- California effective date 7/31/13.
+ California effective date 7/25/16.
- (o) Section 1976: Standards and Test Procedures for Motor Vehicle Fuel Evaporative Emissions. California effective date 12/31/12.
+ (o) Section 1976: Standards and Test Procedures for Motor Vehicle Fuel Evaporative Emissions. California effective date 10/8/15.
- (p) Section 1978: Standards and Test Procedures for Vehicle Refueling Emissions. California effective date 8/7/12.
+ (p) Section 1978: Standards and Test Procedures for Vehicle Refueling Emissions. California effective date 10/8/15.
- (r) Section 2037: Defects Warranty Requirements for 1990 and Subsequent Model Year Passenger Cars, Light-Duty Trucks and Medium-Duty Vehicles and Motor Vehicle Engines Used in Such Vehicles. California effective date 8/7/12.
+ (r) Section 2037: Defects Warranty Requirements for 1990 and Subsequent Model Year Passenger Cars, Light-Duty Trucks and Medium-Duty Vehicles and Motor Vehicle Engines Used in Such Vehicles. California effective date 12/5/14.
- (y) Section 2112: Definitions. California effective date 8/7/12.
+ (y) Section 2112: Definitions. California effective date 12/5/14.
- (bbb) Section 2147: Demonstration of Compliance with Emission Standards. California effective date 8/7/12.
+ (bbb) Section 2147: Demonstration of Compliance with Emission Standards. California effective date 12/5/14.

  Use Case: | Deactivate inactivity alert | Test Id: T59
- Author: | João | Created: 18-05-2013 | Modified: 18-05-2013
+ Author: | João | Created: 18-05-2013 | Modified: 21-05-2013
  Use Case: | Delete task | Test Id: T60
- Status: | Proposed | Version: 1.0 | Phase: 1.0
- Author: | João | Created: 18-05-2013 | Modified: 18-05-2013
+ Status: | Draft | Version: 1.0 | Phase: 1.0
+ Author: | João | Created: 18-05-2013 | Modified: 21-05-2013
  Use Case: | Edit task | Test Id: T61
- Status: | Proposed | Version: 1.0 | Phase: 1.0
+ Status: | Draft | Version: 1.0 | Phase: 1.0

Aim of the task: Scan the data above for the string "Motor". Copy every line in which it appears.

Response:
- (o) Section 1976: Standards and Test Procedures for Motor Vehicle Fuel Evaporative Emissions. California effective date 12/31/12.
+ (o) Section 1976: Standards and Test Procedures for Motor Vehicle Fuel Evaporative Emissions. California effective date 10/8/15.
- (r) Section 2037: Defects Warranty Requirements for 1990 and Subsequent Model Year Passenger Cars, Light-Duty Trucks and Medium-Duty Vehicles and Motor Vehicle Engines Used in Such Vehicles. California effective date 8/7/12.
+ (r) Section 2037: Defects Warranty Requirements for 1990 and Subsequent Model Year Passenger Cars, Light-Duty Trucks and Medium-Duty Vehicles and Motor Vehicle Engines Used in Such Vehicles. California effective date 12/5/14.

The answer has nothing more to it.